_HOW TO COMPLETE THIS TASK_
Report every line of the records that includes the word "name".

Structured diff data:
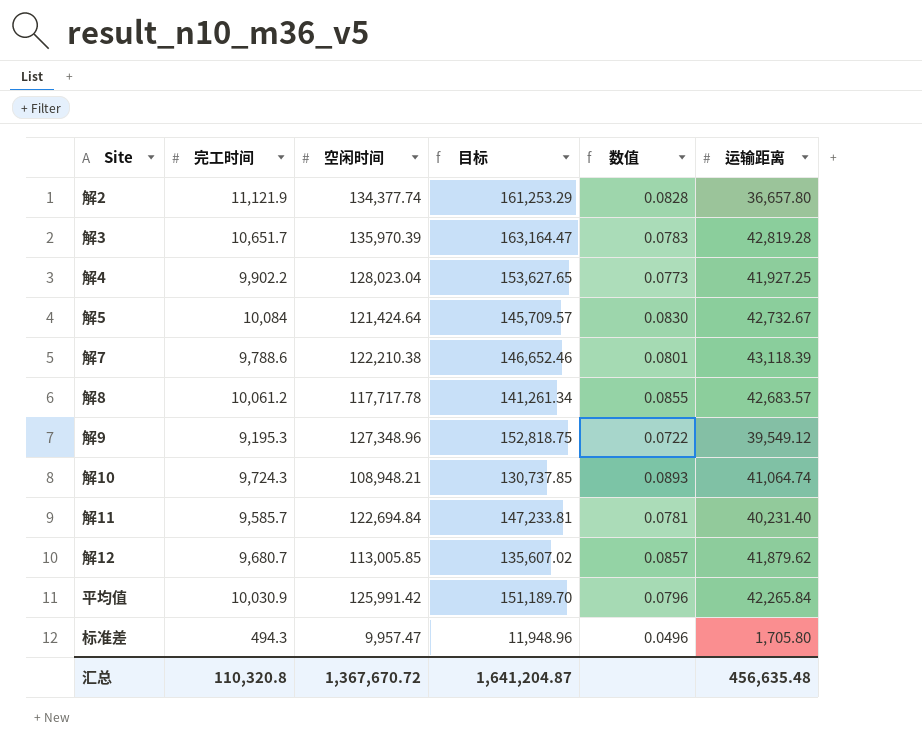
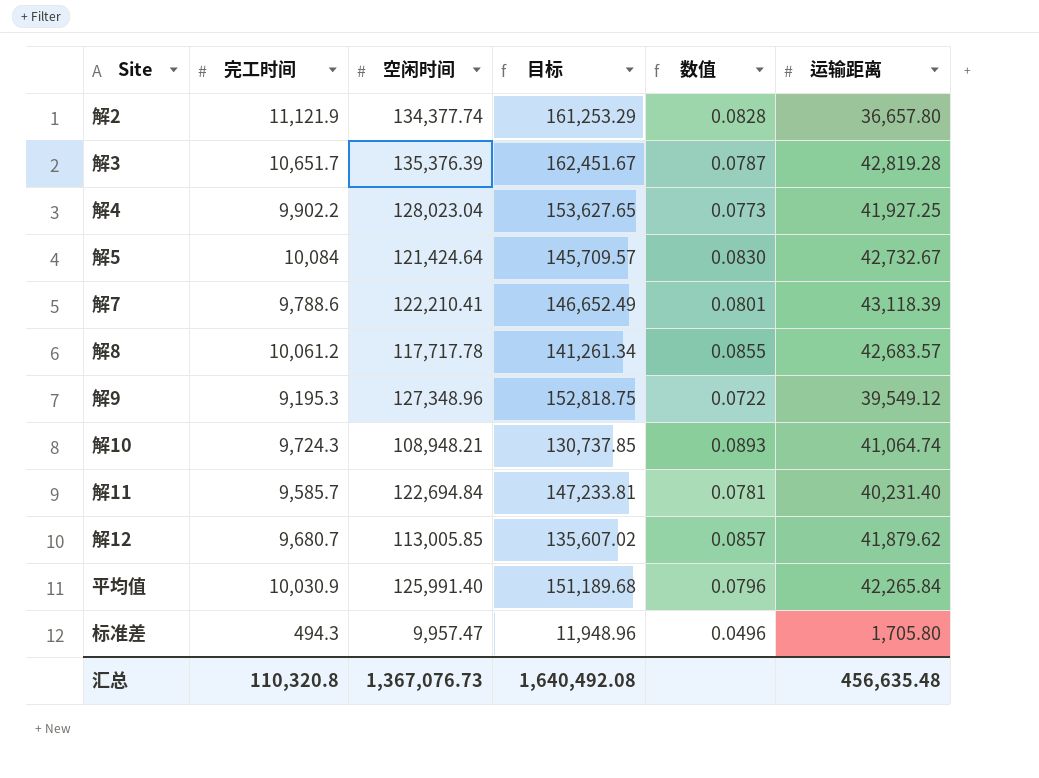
解3 | 空闲时间: 135,970.39 -> 135,376.39
解3 | 目标: 163,164.47 -> 162,451.67
解3 | 数值: 0.0783 -> 0.0787
解7 | 空闲时间: 122,210.38 -> 122,210.41
解7 | 目标: 146,652.46 -> 146,652.49
平均值 | 空闲时间: 125,991.42 -> 125,991.40
平均值 | 目标: 151,189.70 -> 151,189.68
汇总 | 空闲时间: 1,367,670.72 -> 1,367,076.73
汇总 | 目标: 1,641,204.87 -> 1,640,492.08

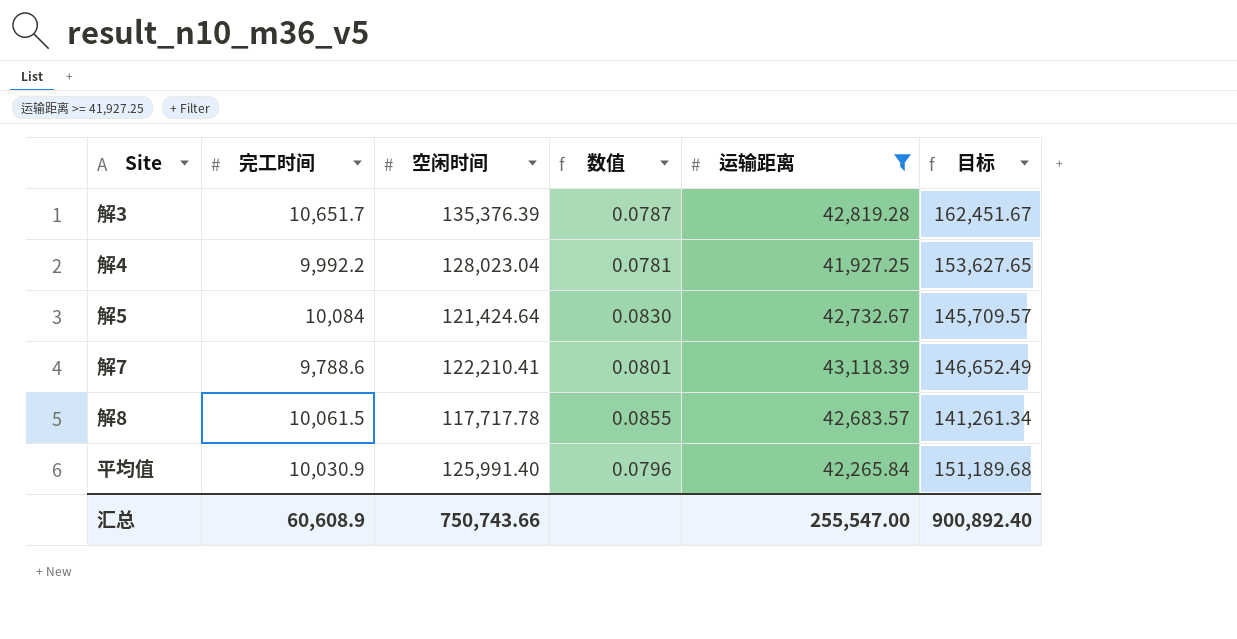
filter: none -> 运输距离 >= 41,927.25
column 目标 | position: 4 -> 6
解4 | 完工时间: 9,902.2 -> 9,992.2
解4 | 数值: 0.0773 -> 0.0781
解8 | 完工时间: 10,061.2 -> 10,061.5
汇总 | 完工时间: 110,320.8 -> 60,608.9
汇总 | 空闲时间: 1,367,076.73 -> 750,743.66
汇总 | 运输距离: 456,635.48 -> 255,547.00
汇总 | 目标: 1,640,492.08 -> 900,892.40

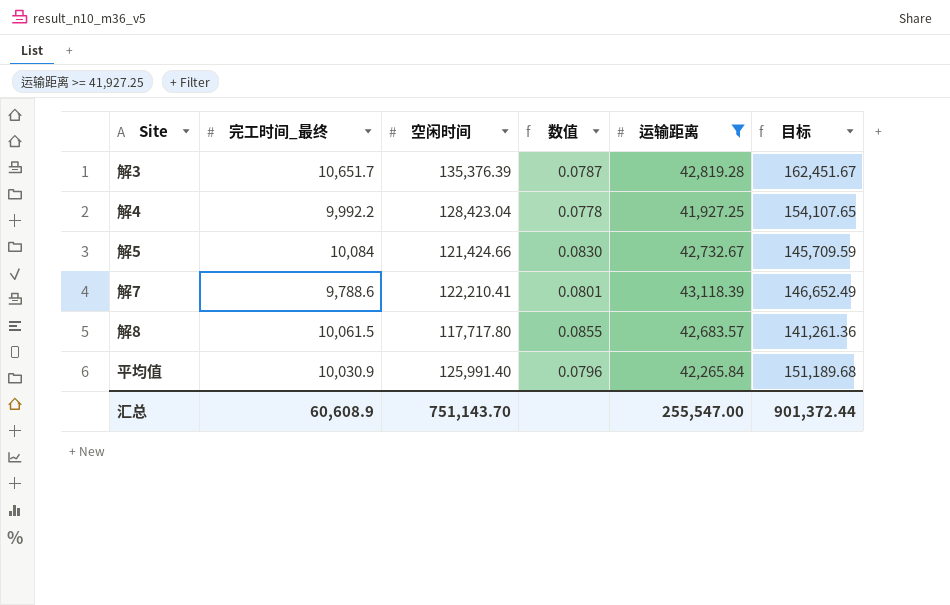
column name: 完工时间 -> 完工时间_最终
解4 | 空闲时间: 128,023.04 -> 128,423.04
解4 | 数值: 0.0781 -> 0.0778
解4 | 目标: 153,627.65 -> 154,107.65
解5 | 空闲时间: 121,424.64 -> 121,424.66
解5 | 目标: 145,709.57 -> 145,709.59
解8 | 空闲时间: 117,717.78 -> 117,717.80
解8 | 目标: 141,261.34 -> 141,261.36
汇总 | 空闲时间: 750,743.66 -> 751,143.70
汇总 | 目标: 900,892.40 -> 901,372.44

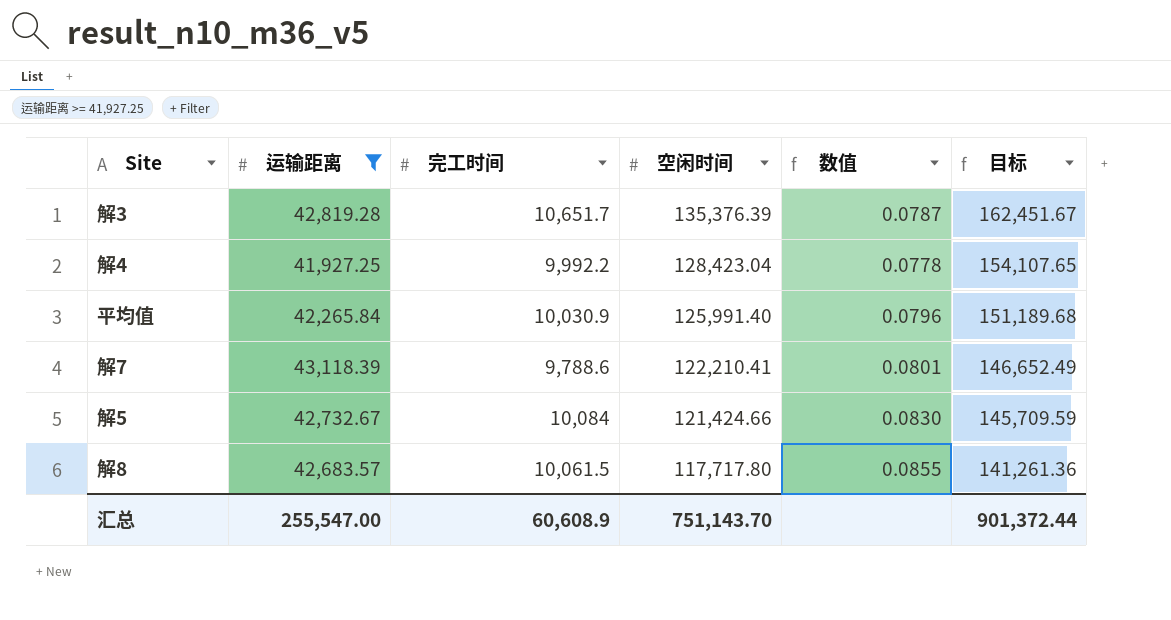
row order: none -> 空闲时间 descending
column 运输距离 | position: 5 -> 2
column name: 完工时间_最终 -> 完工时间

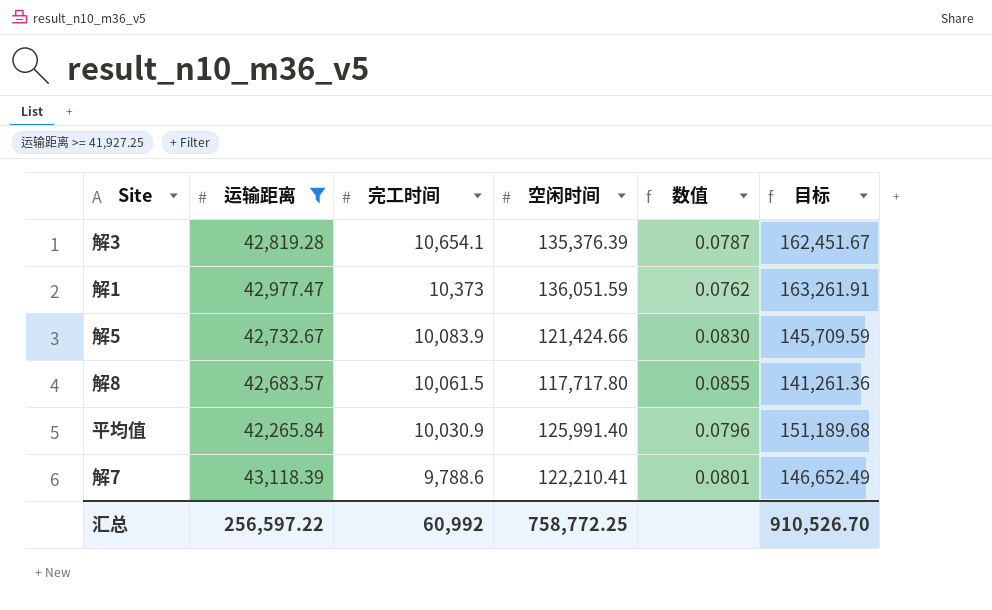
row order: 空闲时间 descending -> 完工时间 descending
row 解4: 41,927.25 | 9,992.2 | 128,423.04 | 0.0778 | 154,107.65 -> none
解3 | 完工时间: 10,651.7 -> 10,654.1
row 解1: none -> 42,977.47 | 10,373 | 136,051.59 | 0.0762 | 163,261.91
解5 | 完工时间: 10,084 -> 10,083.9
汇总 | 运输距离: 255,547.00 -> 256,597.22
汇总 | 完工时间: 60,608.9 -> 60,992
汇总 | 空闲时间: 751,143.70 -> 758,772.25
汇总 | 目标: 901,372.44 -> 910,526.70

_RESPONSE TO THIS EXERCISE_
column name: 完工时间 -> 完工时间_最终
column name: 完工时间_最终 -> 完工时间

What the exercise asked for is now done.